LCD subpixel rasterization

Know that old “Woz” trick for rendering text on the old Apples? They use it now for ClearType in Windows (Jim Blinn rediscovered it and identified its particular utility for LCDs) and OS X Aqua. I’ll assume you know what I’m talking about for this post, but I’ll post a more detailed explanation or linkage shortly. Seems like a pretty useful idea for vector rendering in general…like for OpenGL?

There are a couple of different approaches.

For the card manufactuers/driver writers: support this mode as a pixel format. This is almost certainly easier said than done, but I can’t think of any reason why this would be difficult to do, and they certainly have the most access/control over things. They could make it almost as fast as regular rasterization. On the other hand, these guys probably have better things to deal with. If the fruit hangs low enough (and enough people “clamor” for it) maybe we’ll get to see this.

OpenGL32.dll/libGL.so hackers: make a texture rectangle 3 times wider than the viewport.
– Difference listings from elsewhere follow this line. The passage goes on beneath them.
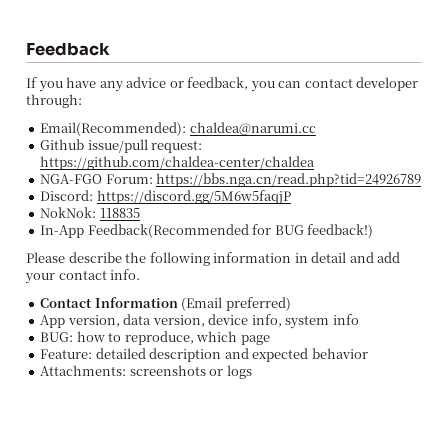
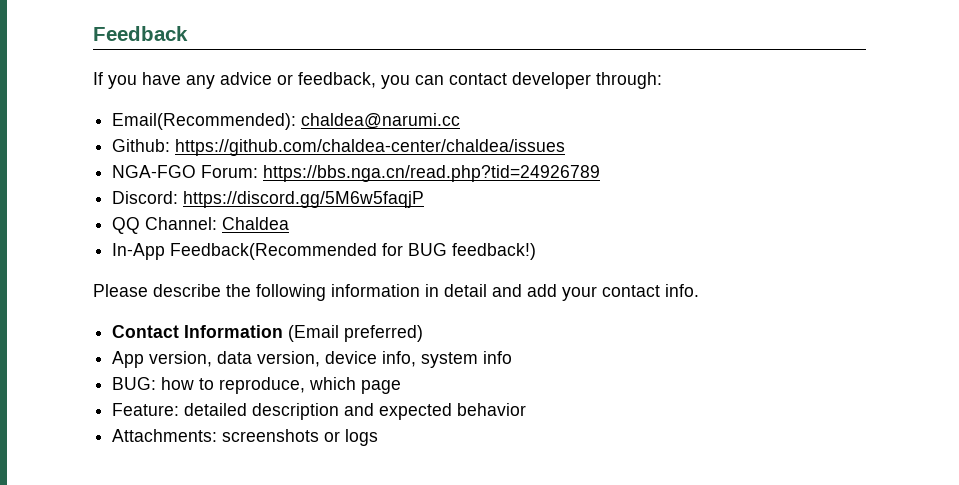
[40,139,203,153] [40,156,316,170] Github issue/pull request: https://github.com/chaldea-center/chaldea -> [112,139,566,156] Github: https://github.com/chaldea-center/chaldea/issues
[40,207,140,218] NokNok: 118835 -> [112,217,290,234] QQ Channel: Chaldea

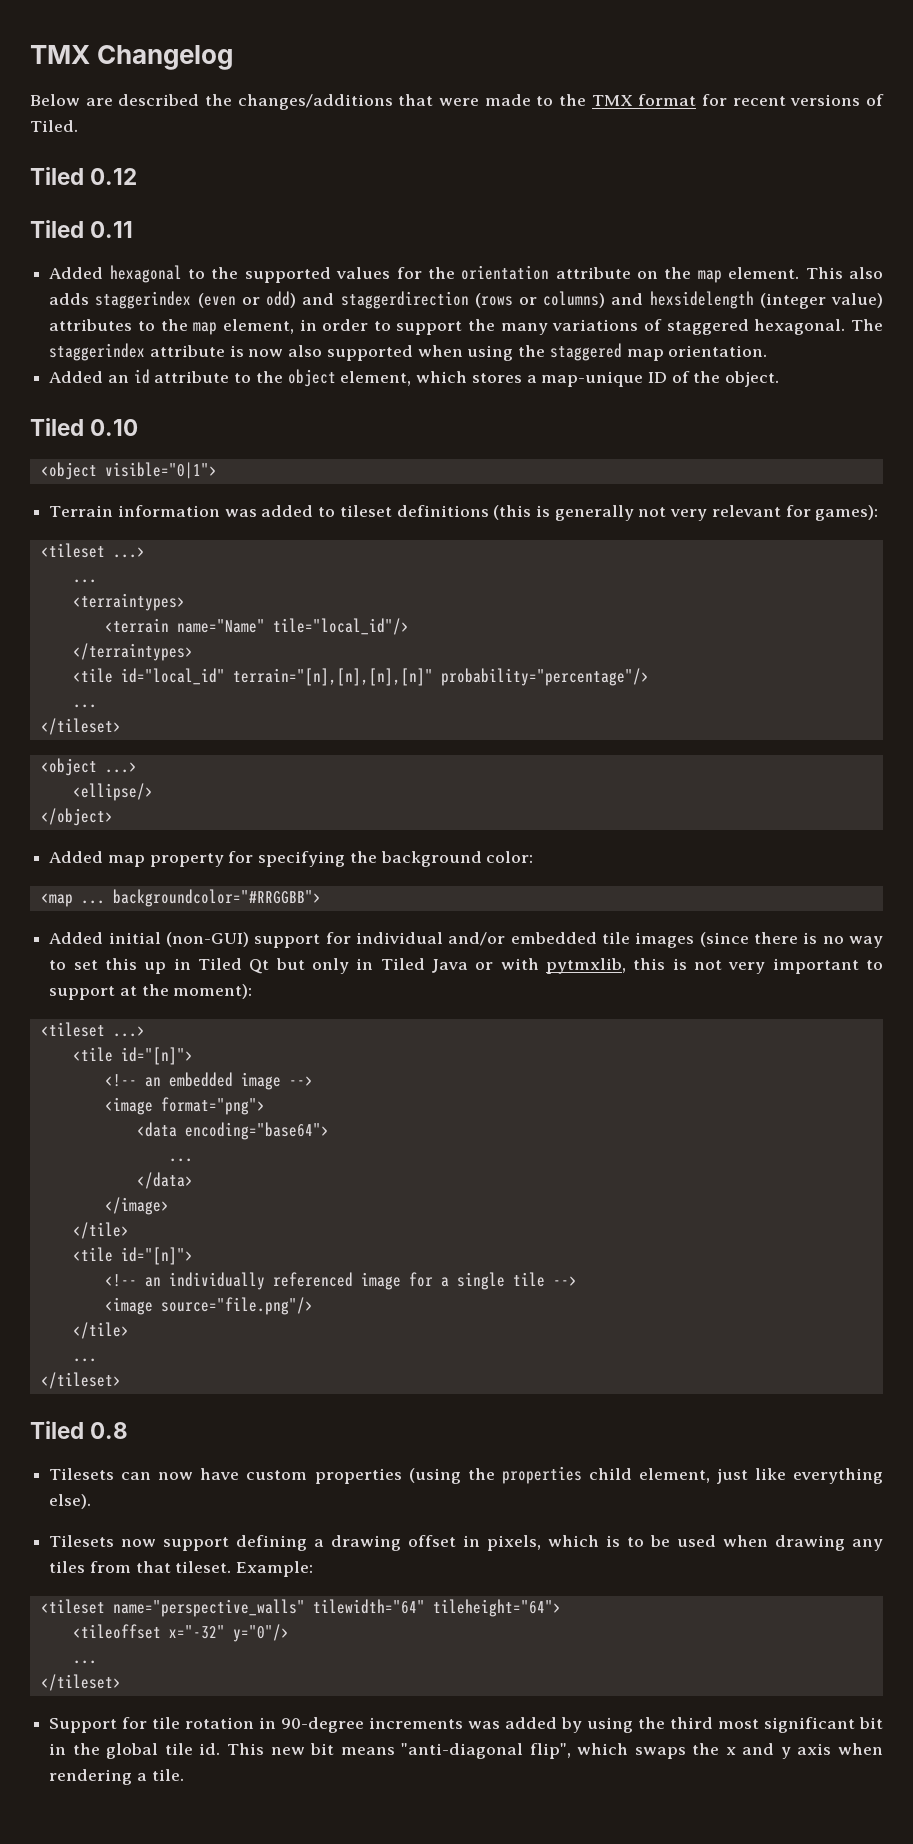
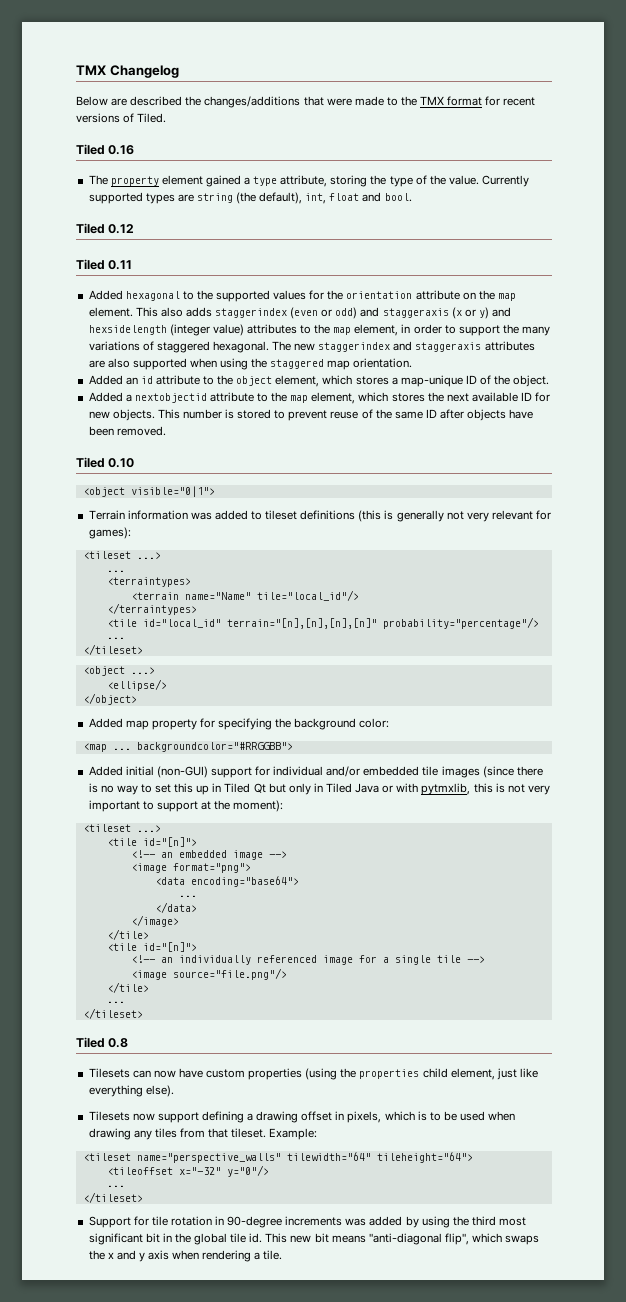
(78, 126) none -> [76,144,135,155] [88,175,530,187] [88,192,412,204] // Tiled 0.16 // The property element gained a type attribute, storing the type of the value. Currently supported types are string (the default), int, float and bool.
[340,291,606,309] staggerdirection (rows or columns) -> [382,307,489,319] staggeraxis (x or y)
[49,343,284,361] staggerindex attribute is now -> [294,341,535,352] [88,360,105,368] new staggerindex and staggeraxis attributes are
(780, 379) none -> [88,392,551,404] [88,409,534,421] [88,426,166,436] // Added a nextobjectid attribute to the map element, which stores the next available ID for new objects. This number is stored to prevent reuse of the same ID after objects have been removed.

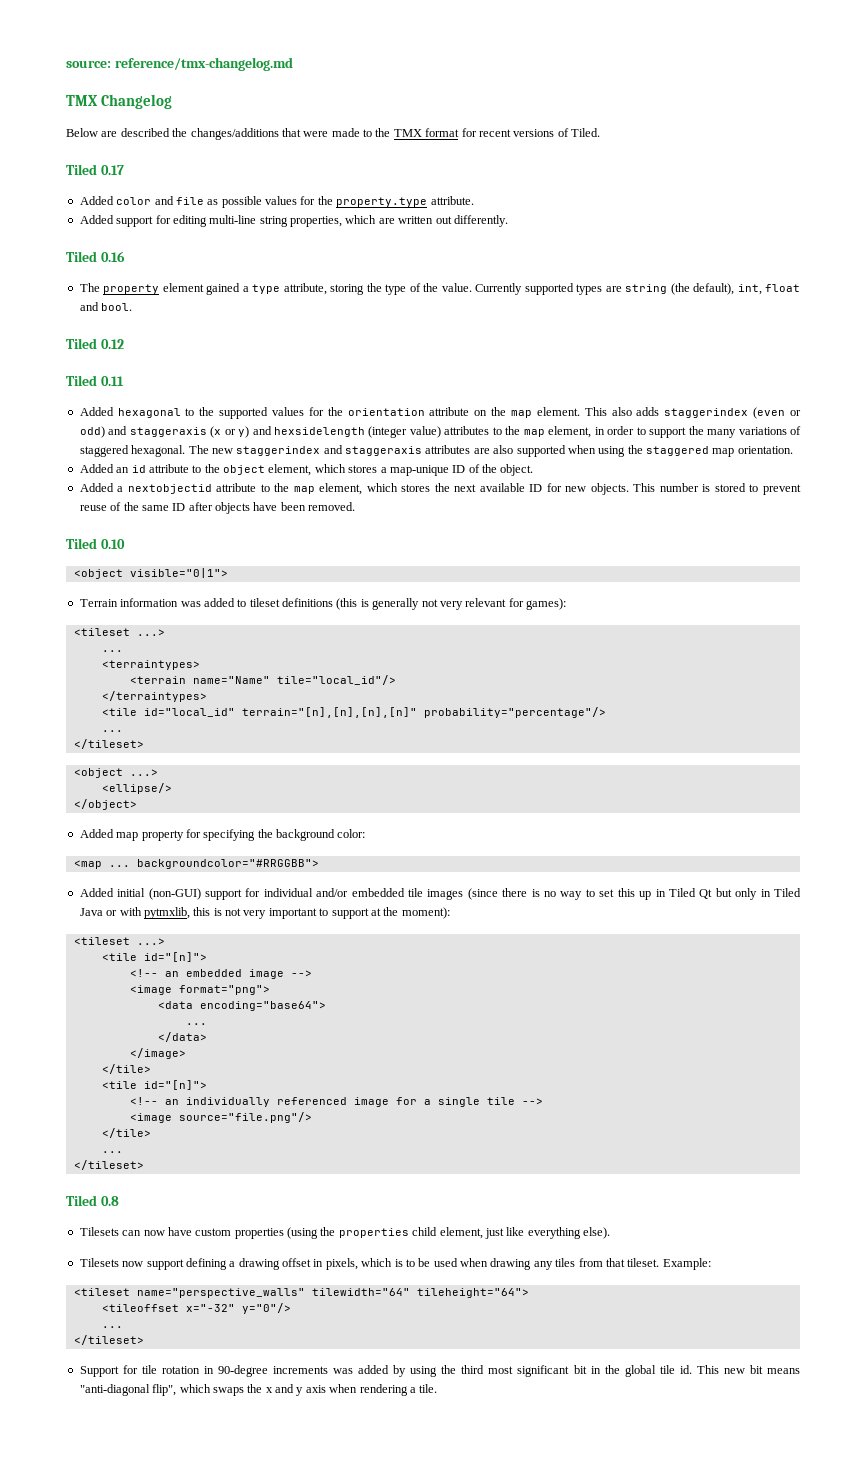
(76, 70) none -> [66,57,293,71] source: reference/tmx-changelog.md //
(167, 118) none -> [66,164,124,175] [79,196,474,208] [79,215,508,227] // Tiled 0.17 // Added color and file as possible values for the property.type attribute. // Added support for editing multi-line string properties, which are written out differently.

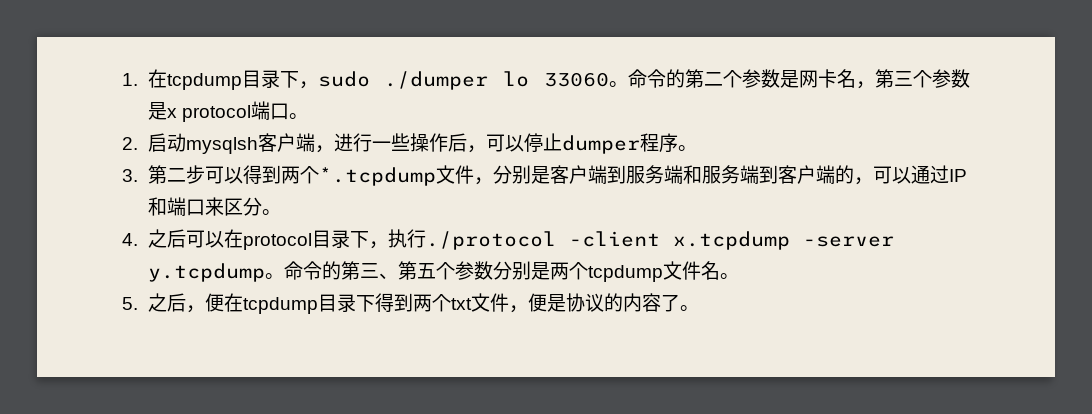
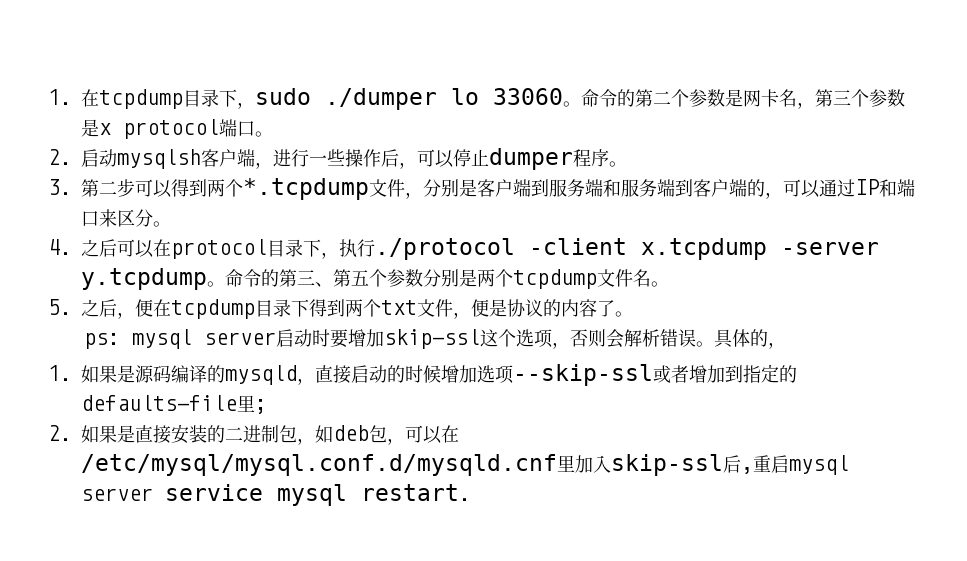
(699, 308) none -> [84,329,787,349] [48,364,797,386] [81,395,267,414] [48,424,459,445] [81,454,849,476] [81,484,471,506] // ps: mysql server启动时要增加skip-ssl这个选项，否则会解析错误。具体的， // 1.如果是源码编译的mysqld，直接启动的时候增加选项--skip-ssl或者增加到指定的defaults-file里; // 2.如果是直接安装的二进制包，如deb包，可以在/etc/mysql/mysql.conf.d/mysqld.cnf里加入skip-ssl后,重启mysql server service mysql restart.

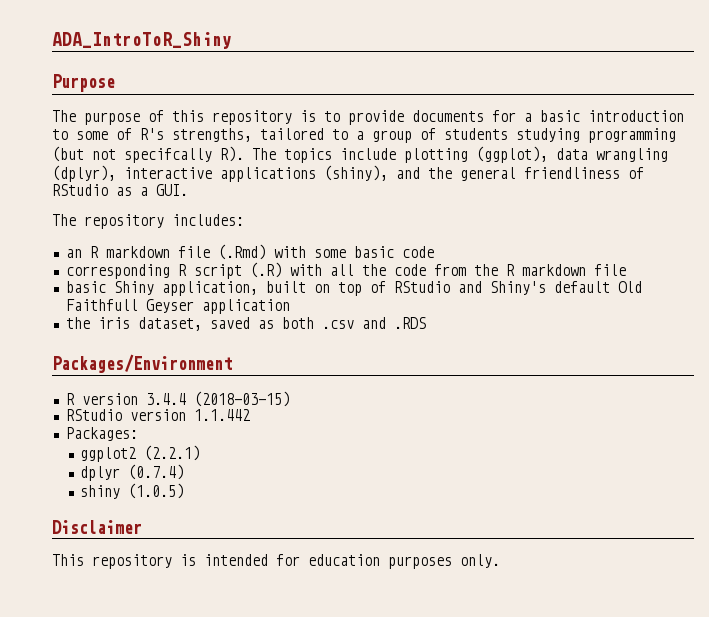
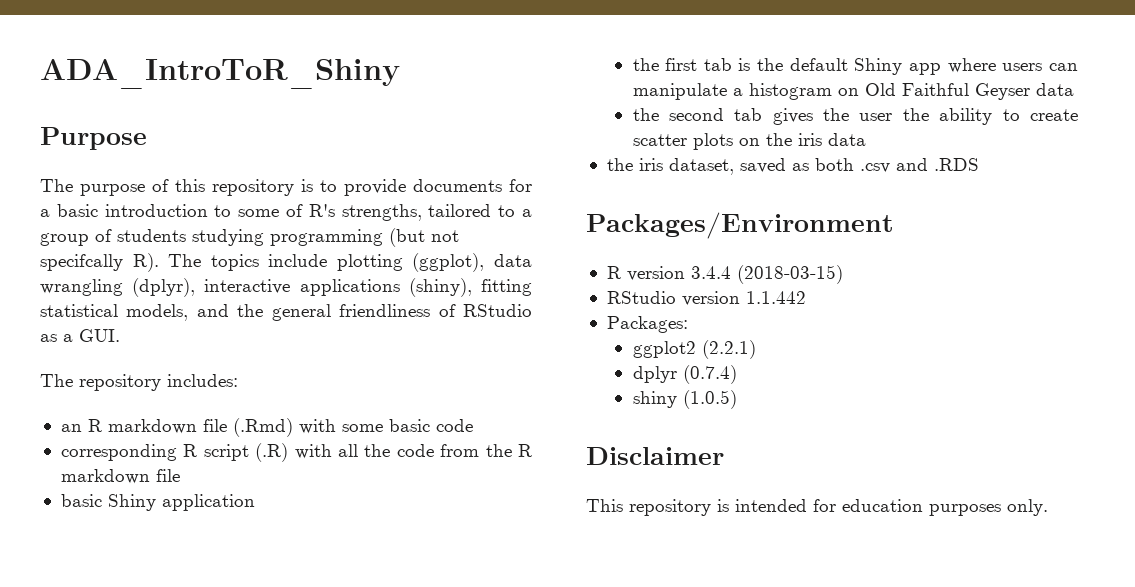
(388, 173) none -> [480,279,532,296] [40,304,189,321] fitting statistical models,
[161,281,642,296] [65,299,290,314] application, built on top of RStudio and Shiny's default Old Faithfull Geyser application -> [161,494,255,511] [632,58,1078,75] [632,83,1074,100] [632,108,1078,125] [632,133,866,150] application // the first tab is the default Shiny app where users can manipulate a histogram on Old Faithful Geyser data // the second tab gives the user the ability to create scatter plots on the iris data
Render to the texture as a virtual “back buffer.” On SwapBuffers, copy the contents to the front buffer with the appropriate offsets for each color channel. Better yet, resample it into the front buffer using blending or register combiners or whatever. The costs are pretty severe since you have to rasterize at 3x the normal resolution, and you have to worry about the copy/blend instead of a simple swap. On the other hand, I think you’d get some pretty nice looking results since you’re essentially doing a 3x horizontal super-sampling per subpixel.

Application authors: write your application to support this. There are a couple of ways you might be able to deal with the performance problems associated with the library hackery above, particularly if you don’t want to perform the manual supersampling (no supersampling or use the cards multisampling hardware). Render your scene three times: once for each color channel, each time with the appropriate subpixel offsets. You can fight the texture bandwidth problem by actually splitting up your textures into the components. I’m not sure which is faster: using ColorMask and rasterizing directly to the framebuffer or rasterizing into three seperate 1-channel textures and combining them at the end.

There are a couple of other details here and there that I’m sure I’ve missed, but this is the best I can do in one post. I keep meaning to try this out myself, but I don’t always have access to LCDs with digital connections to new/fast 3-D accelerators, and I’m usually busy doing stuff for “the man” (aka work), which mercifully usually involves OpenGL/graphics stuff.

Tell me what y’all think.

-Won

As promised:
http://research.microsoft.com/~jplatt/cleartype/

The talk in my previous post about splitting up textures into their components reminded me of this other idea I had. Might as well get them all out.

Image compression schemes generally use a color space other than RGB. This is because the human eye is not equally sensitive to red green and blue. Instead, they use things like the NTSC YUV color space or the LAB color space. I think they frequently use a YRB (luminance red blue) colorspace. The human eye is much more sensitive to gradations in light/dark than in color. What if you encoded textures keeping this in mind?

Instead of storing textures in RGB8, store them as two textures: one for the luminance/brightness/value at full resolution, and another for color at half or quarter resolution. The color texture can be encoded in a different texture format, like 5551, 332, palettized, or compressed. You could save alot of texture memory and bandwidth at the cost of using more texture fetch units. Depending on what you’re doing, this might be a good trade-off.

-Won

I think it’s a good idea to have an opengl texture format for the LAB colorspace, then you can use it to do some special effects way easier than with RGB.